Republican House Leader Tony O’Donnell describes it well:
“The arrogance of this process is just nauseating. The notion that this Governor would strike some backroom deal with MGM and Prince George’s County Senator Mike Miller is quite astounding. We find no redeeming qualities to this back room deal or to some of its principles. Offering these special interests a lower tax rate and no competitive bidding for a new location and then turning those same interests loose to hound the General Assembly sounds more like something out of a Mario Puzo novel than what should be the transparent operation of government.
Regardless of how you feel about expanding gambling, this aberrant and low-brow behavior does not pass the smell test. I think several dozen legislators, including many who otherwise support gaming expansion, may be reluctant to participate in such a disgusting process. In fact, many of our caucus members are advocating a boycott to help engage Marylanders and to advise the rest of the nation of our disgust should this Governor call a Special Session for his ‘special’ friends.”
Earlier this year the Baltimore Sun reported that Caesars Entertainment, the company hoping to win a casino license for Baltimore, had contributed to $150,000 to the Democratic Governor Association chaired by Governor O’Malley. At the time the Governor’s spokesman’s defended him, saying he was insulated from any inference of wrongdoing because the casino selection was made by an independent board appointed by O’Malley, the House speaker and the Senate president.

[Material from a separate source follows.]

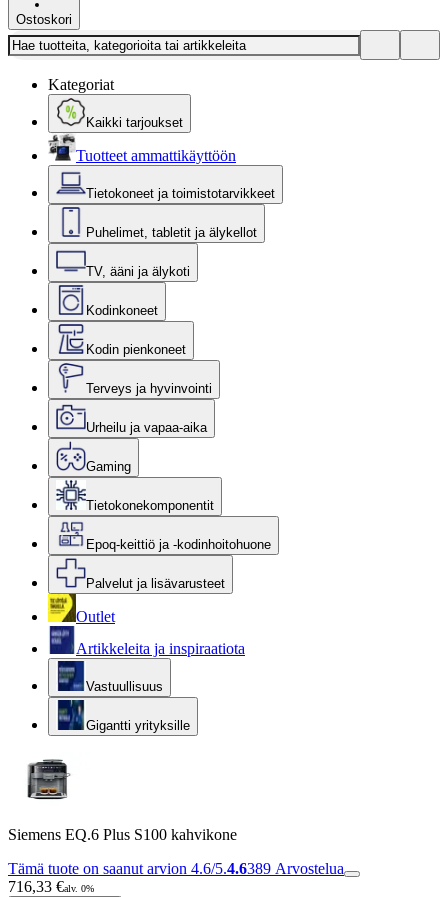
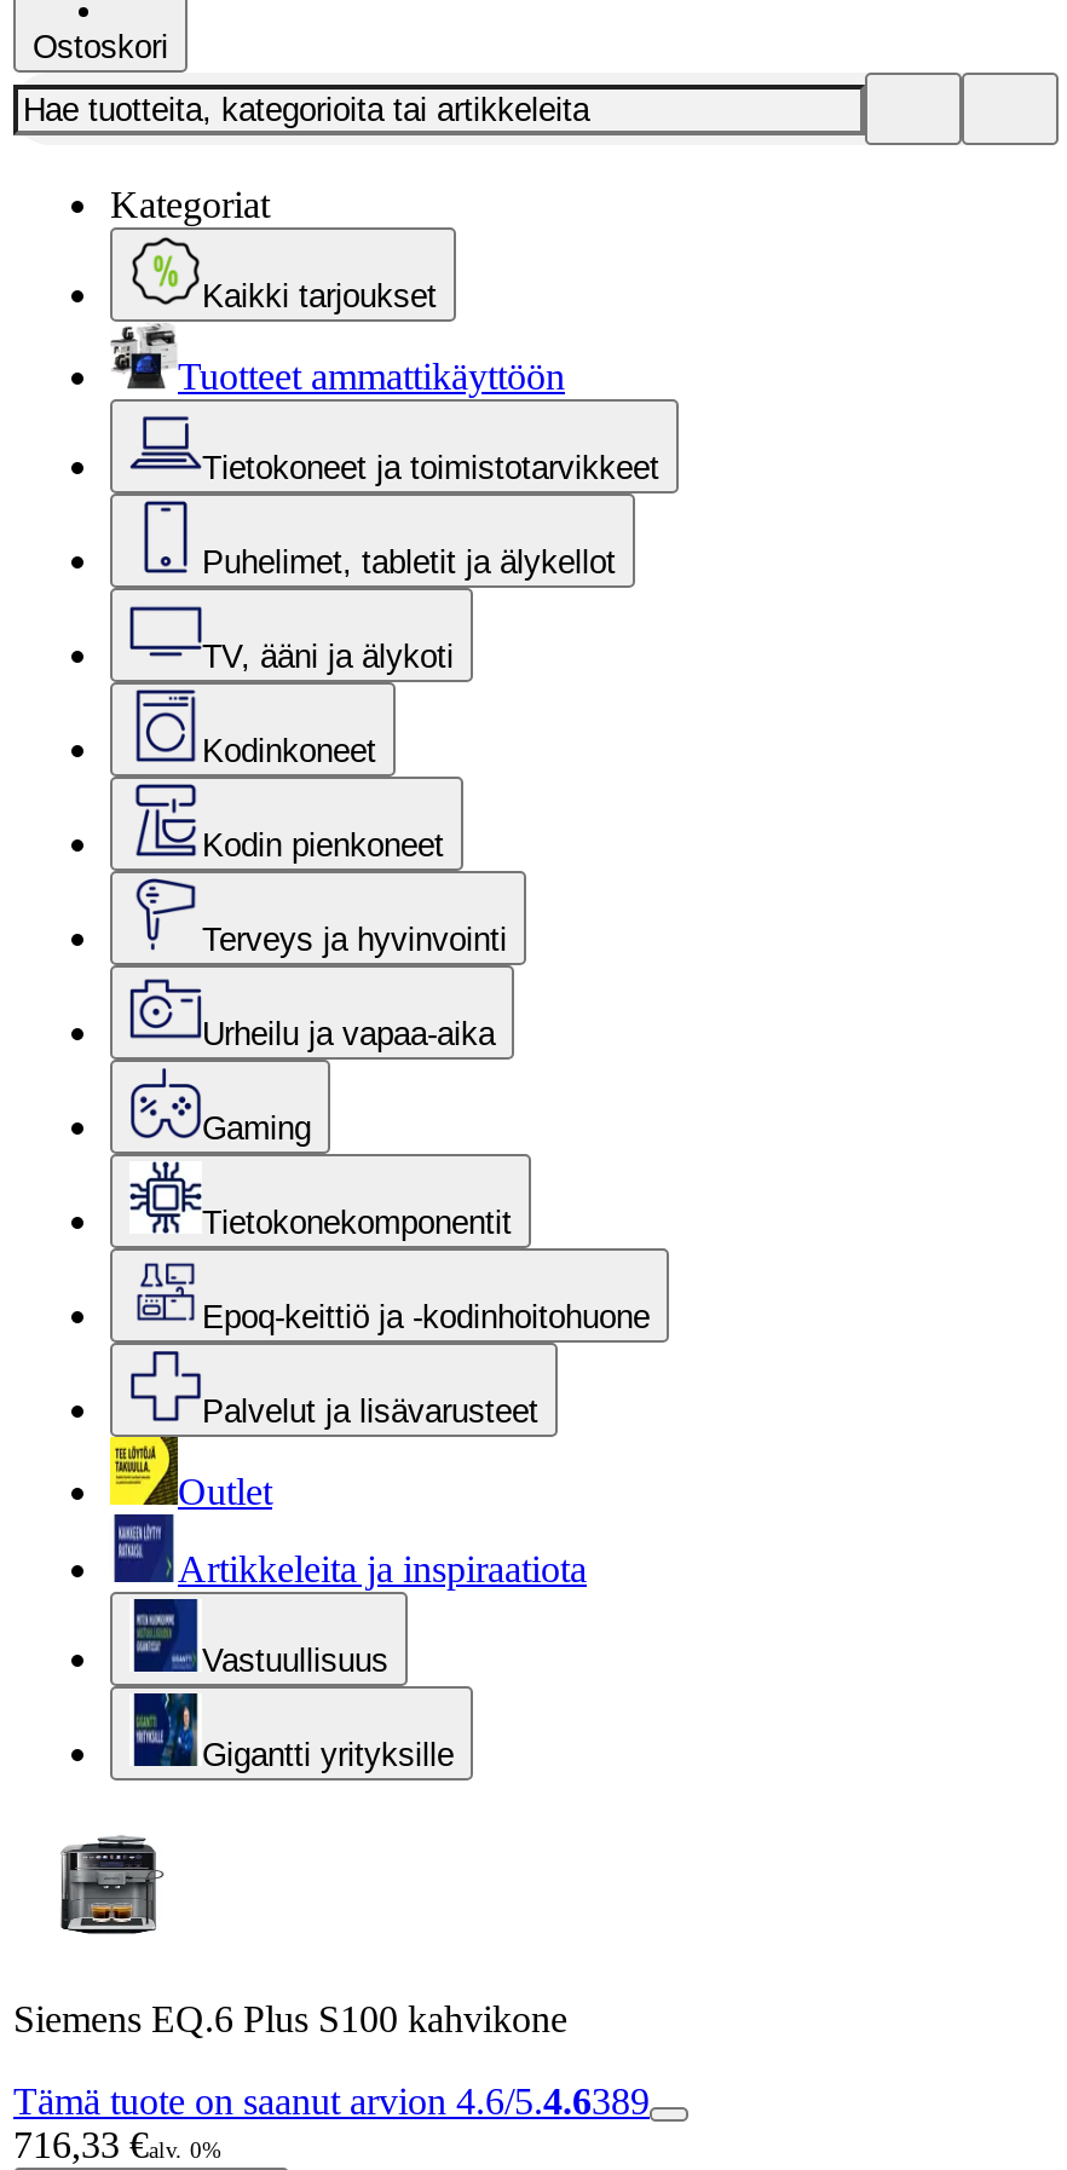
[8,860,344,877] Tämä tuote on saanut arvion 4.6/5.4.6389 Arvostelua -> [13,2080,650,2122] Tämä tuote on saanut arvion 4.6/5.4.6389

No such “insulation” exists for National Harbor. In fact the Washington Post quotes a gambling industry source as commenting “It’s safe to say that we have viewed the process from the very beginning as just a sleazy process that has unfolded in Maryland.” So who has Governor O’Malley selected?
The New Jersey Division of Gaming Enforcement reviewed O’Malley’s firm’s background, concluding: “From the beginning of its efforts to enter Macau, MGM pursued partnerships with persons that it knew were associated with those aspects of gaming in Macau most heavily penetrated by organized crime.”

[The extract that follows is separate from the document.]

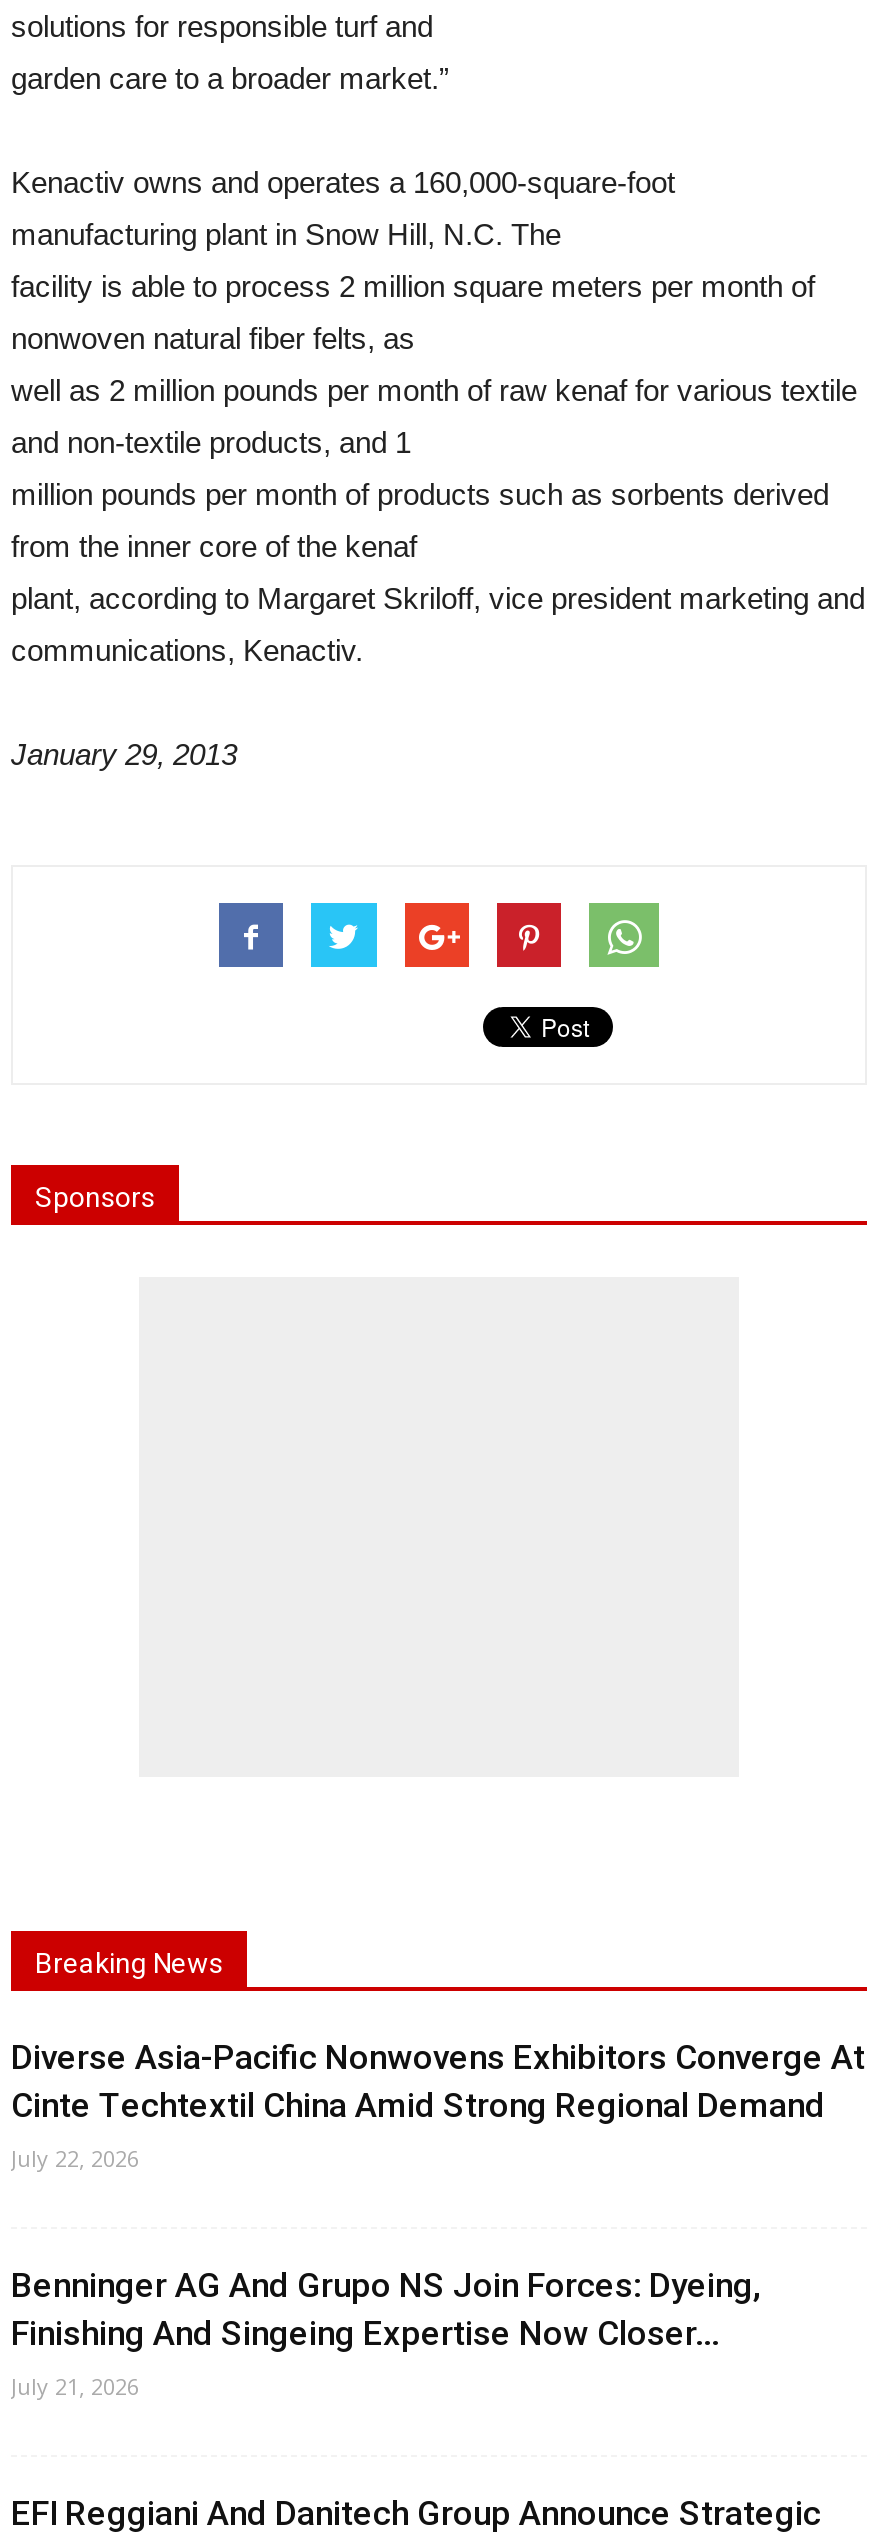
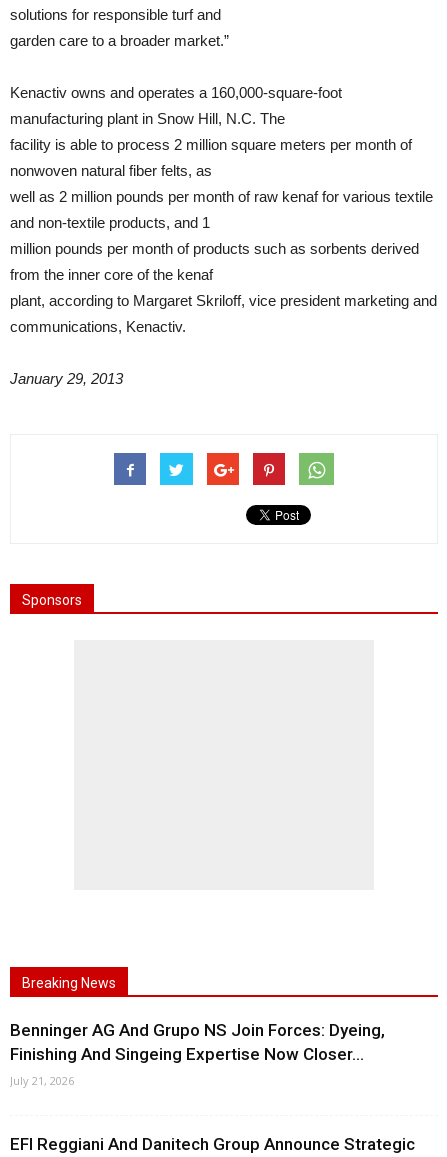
[11,2037,865,2173] Diverse Asia-Pacific Nonwovens Exhibitors Converge At | Cinte Techtextil China Amid Strong Regional Demand | July 22, 2026 -> none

“Numerous governmental and regulatory agencies have referenced Stanley Ho’s association with criminal enterprises, including permitting organized crime to operate and thrive within his casinos.” The report went on to say that a private-investigation firm employed by MGM Mirage concluded that Stanley Ho was “linked closely” to 14K and Sun Yee On, two major Macau “triads,” or organized crime groups, and also had links to Russian organized crime and North Korean authorities. They partnered with Ho anyway. New Jersey MGM Report Their conclusions about the business relationship between Stanley Ho and O’Malley O’Malley’s “sole-source” National Harbor casino operator led to their being required to divest of their New Jersey gambling interests. Rather rescind their license immediately New Jersey gave MGM 18 months to sell their interests in the state but required a trustee be appointed if the sale took longer.
Think of it, a casino operator thrown out of New Jersey because of criminal ties, but personally welcomed to Maryland by Governor O’Malley. Close your eyes and you will not have much trouble visualizing the negative television commercials running in 2015 a head of the Iowa caucuses.